Michael Shnayerson and Mark J. Plotkin, authors of The Killers Within:
The Deadly Rise of Drug-Resistant Bacteria, have now joined the army
of alert writers who are concerned about the dangers of antibiotic
resistance and its implications for the return of infectious diseases
that cannot be effectively treated. The authors argue that today’s
hospitals are not only spreading bacteria from patient to patient, but
are also harboring a tougher breed of bug—one that is resistant to
antibiotics.
Most infections are either bacterial or viral, and bacterial
infections are susceptible to antibiotics. These drugs are designed to
attach to enzymes on bacterial cell walls, either preventing the
microbes from replicating or killing them outright.

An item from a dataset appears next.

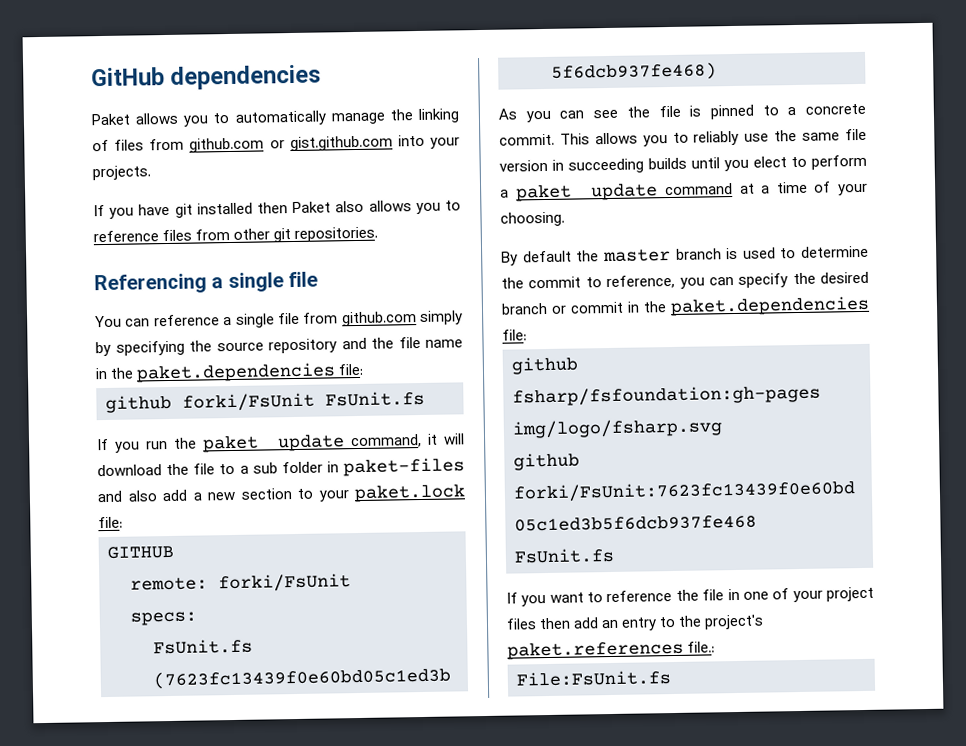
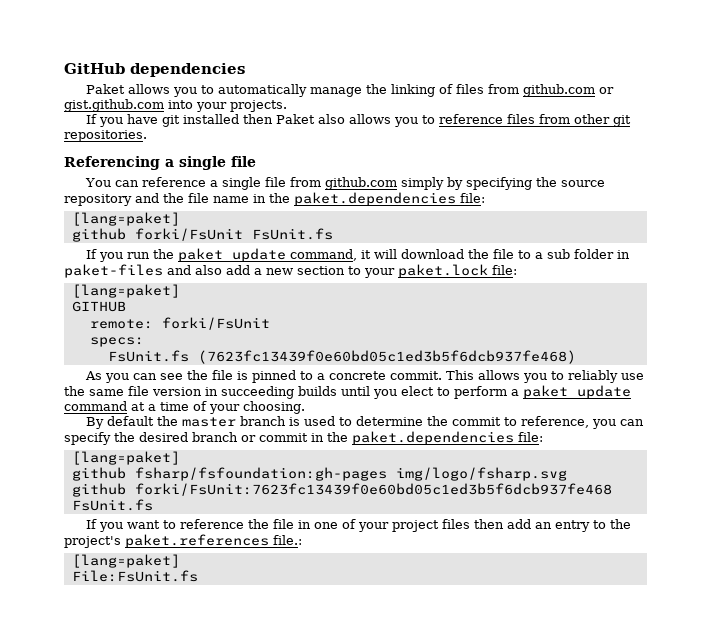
(365, 369) none -> [71,212,180,226] // [lang=paket]
(123, 522) none -> [71,284,180,298] // [lang=paket]
(527, 335) none -> [71,451,180,465] // [lang=paket]
(716, 647) none -> [71,554,180,568] // [lang=paket]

Unless, that is,
the bacteria mutate and change their enzymes, thus preventing the drug
from attaching.
Penicillin was greeted as a panacea when it was developed in the
early-20th century. In the decades since, the authors claim—as have
others before them—that the overuse of antibiotics for every possible
illness has “educated” bacteria, creating opportunities for mutations
to occur: “If misuse of antibiotics created drug resistance in the
first place, poor infection control in hospitals allowed the bugs to
spread.”
Bacteria may be small, but these one-celled organisms can divide and
reproduce into more daughter cells than the human population of Earth
in just fourteen hours.
Plotkin, an ethnobiologist, and Shnayerson, a contributing editor to
Vanity Fair, report what they have learned from interviews and the
scientific literature about how bacteria develop resistance and the
role genes play in this process. They express admiration for
bacteria’s clever defense mechanisms, including the evolution of
enzymes that attack antibiotics and tiny pumps that vomit the drug out
of the cell.
--------------------------------------------------------------------------------
People are dying of bacterial infections that were treatable a few
years ago.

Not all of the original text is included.